Back by popular demand, the 36 year old millionaire retiree, QCash, is back with an update. In the original interview with QCash in 2007, he explained about how he became financially free by accumulating a $1.5M net worth by the age of 36. It’s been about 8 years since that interview, which has resulted in a lot of growth in his portfolio. See below for the numbers.
You can read QCash’s other articles on MDJ here.
First, thanks to FT for allowing me to provide you all with an update. When he asked me to do an update, I looked at my last post and realized that six years had flown by in a blink.
Second, I thought it would be prudent to give you an update on my portfolio and do a second post in a couple of weeks to let you know what I have been up to.
Third, my thinking on a few things has evolved over the past few years given that my kids are older, my wife’s tolerance for risk is growing and I remain committed to receiving an investment income that addresses all our needs with the hope of putting as much as possible on “auto-pilot”.
Those of you who have followed early on remember that I am not averse to using my margin account to buy stocks or mutual funds when opportunities present themselves but over the last few years, I have been more inclined to try to reduce the margin account.
Net Worth Statement
So, as of March 31st, here is an outline of my assets (using round numbers).
- Cash on hand: $98,000
- Non-registered: 1,460,000
- RRSP/RIFS: $430,000
- TFSAs: $88,000
- RESP: $152,000
- Trust accounts: $90,000
- Principal residence: $450,000
- Margin account: 318,000
Net Worth: $2,450,000
1) Why so much cash?
My wife and I have been planning a major kitchen renovation for the past couple of years. I keep holding on to cash with the idea that the original budget was for $50,000. I am also aware that my wife’s van (a 2004 Dodge Caravan) is on it’s last legs. I would like her next car to be four wheel drive to deal with our winters. The kitchen renovation is probably going to happen this summer or next, once we can decide what we want (or more specifically, what she want s :-)
2) You used to list your property at the purchase price, did you buy a new place?
No, this is the house we are going to “be carried feet first out of”, according to my wife, but I have recognized that listing a house we purchased for $250K 15 years ago is not prudent. Instead, I have been accruing our renovations to the property as increasing the assets. The house is still worth more according to the bank (we had it assessed at $684K about 4 years ago).
Instead, I have torn down my garage and replaced it with a stand alone building ($125K), we did some major repairs to the septic and cistern systems ($25K) and completely gutted and replaced a bathroom ($25K) as well as some incidental work around. My feeling is that any project that costs us more than $5000 and is “capital” in nature should be accrued to the value of the house.

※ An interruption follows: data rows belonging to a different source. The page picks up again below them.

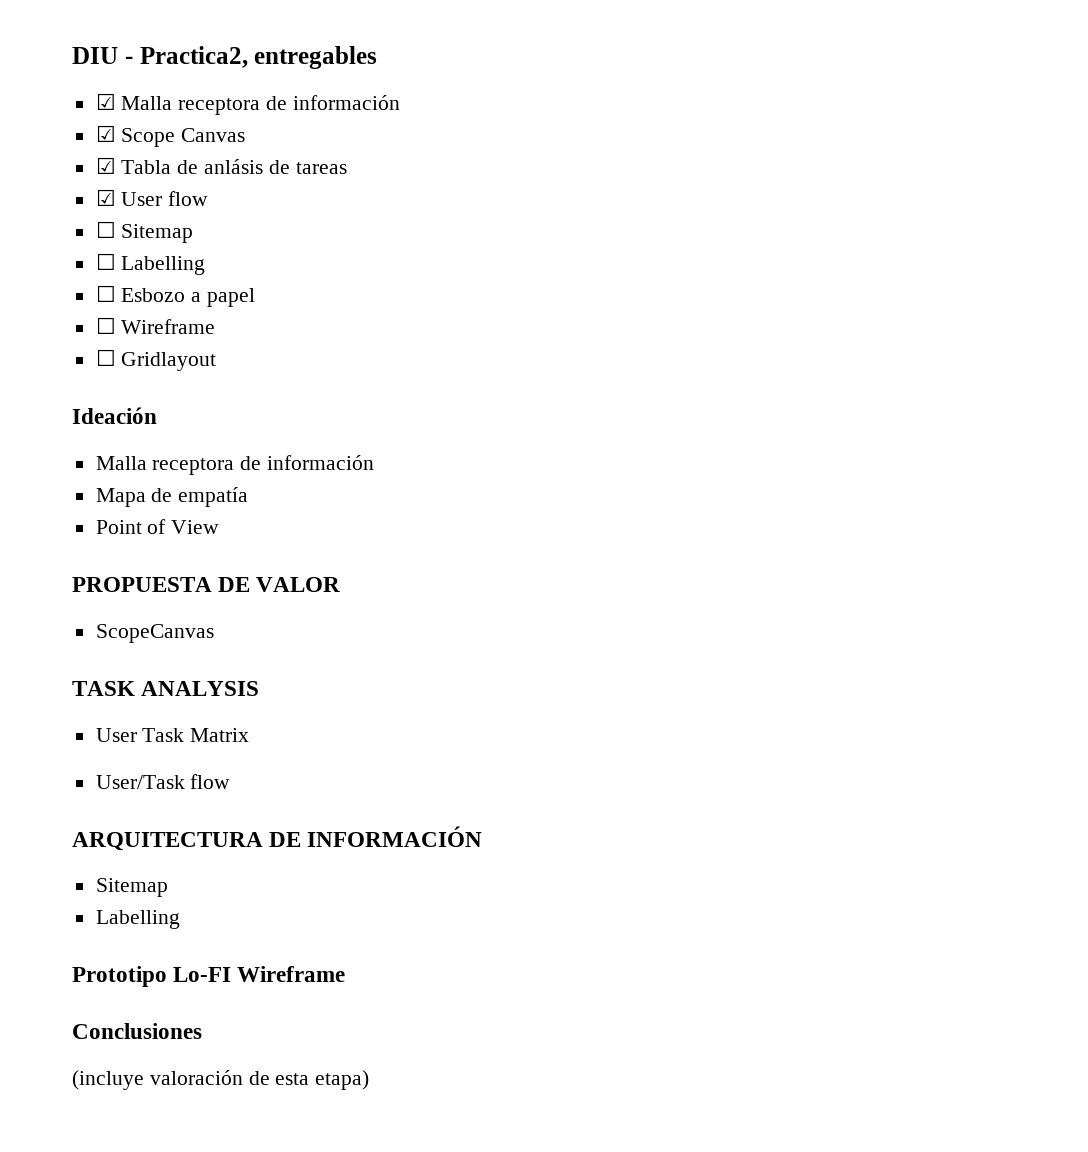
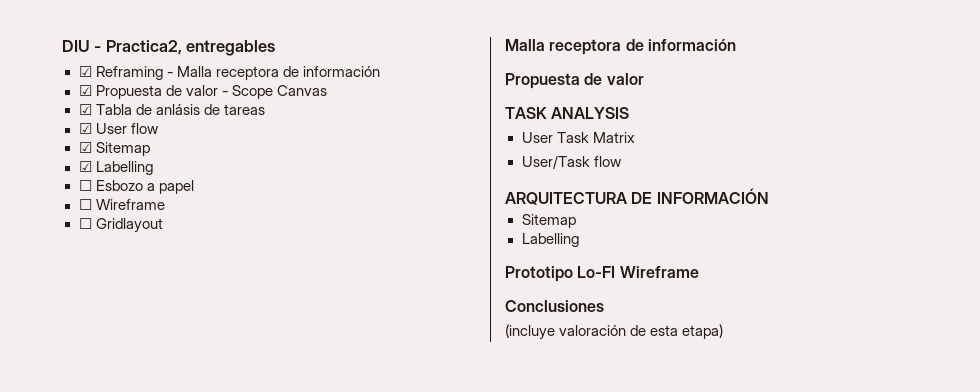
- ☑ Malla receptora de información
+ ☑ Reframing - Malla receptora de información
- ☑ Scope Canvas
+ ☑ Propuesta de valor - Scope Canvas
- ☐ Sitemap
- ☐ Labelling
+ ☑ Sitemap
+ ☑ Labelling
  ☐ Gridlayout
- Ideación
  Malla receptora de información
- Mapa de empatía
- Point of View
- PROPUESTA DE VALOR
- ScopeCanvas
+ Propuesta de valor

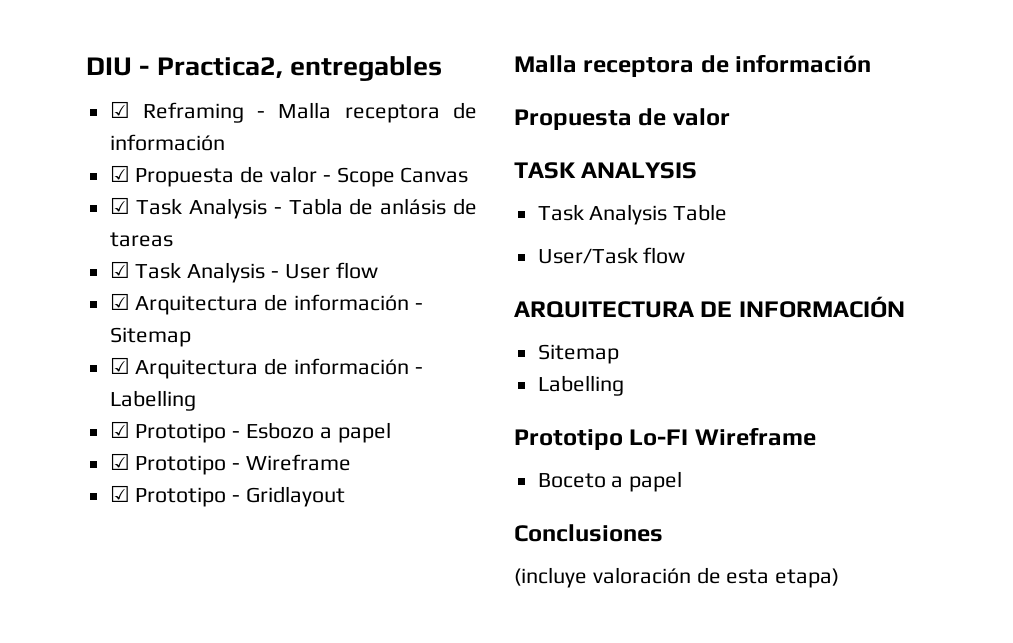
- ☑ Tabla de anlásis de tareas
+ ☑ Task Analysis - Tabla de anlásis de tareas
- ☑ User flow
+ ☑ Task Analysis - User flow
- ☑ Sitemap
- ☑ Labelling
- ☐ Esbozo a papel
- ☐ Wireframe
- ☐ Gridlayout
+ ☑ Arquitectura de información - Sitemap
+ ☑ Arquitectura de información - Labelling
+ ☑ Prototipo - Esbozo a papel
+ ☑ Prototipo - Wireframe
+ ☑ Prototipo - Gridlayout
- User Task Matrix
+ Task Analysis Table
+ Boceto a papel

Yes, RRIFs. A few years ago, it occurred to us that my wife was not earning any more RRSP room but her account was growing in leaps and bounds. Since this income will be significant when we are older, we have decided to start reducing the amount of the RRSP by converting it to a RRIF. The income is attributable to her, but we also structured the non-registered account so that the margin interest is attributable to her. Thus, the interest we pay is covered by the RRIF payment and the net effect on her net income is nil.
In the next update, I will try to let you know what I have been doing with my “retirement”.
I know there may be more questions, and I will address any in the comments.If you would like to read more articles like this, you can sign up for my free weekly money tips newsletter below (we will never spam you).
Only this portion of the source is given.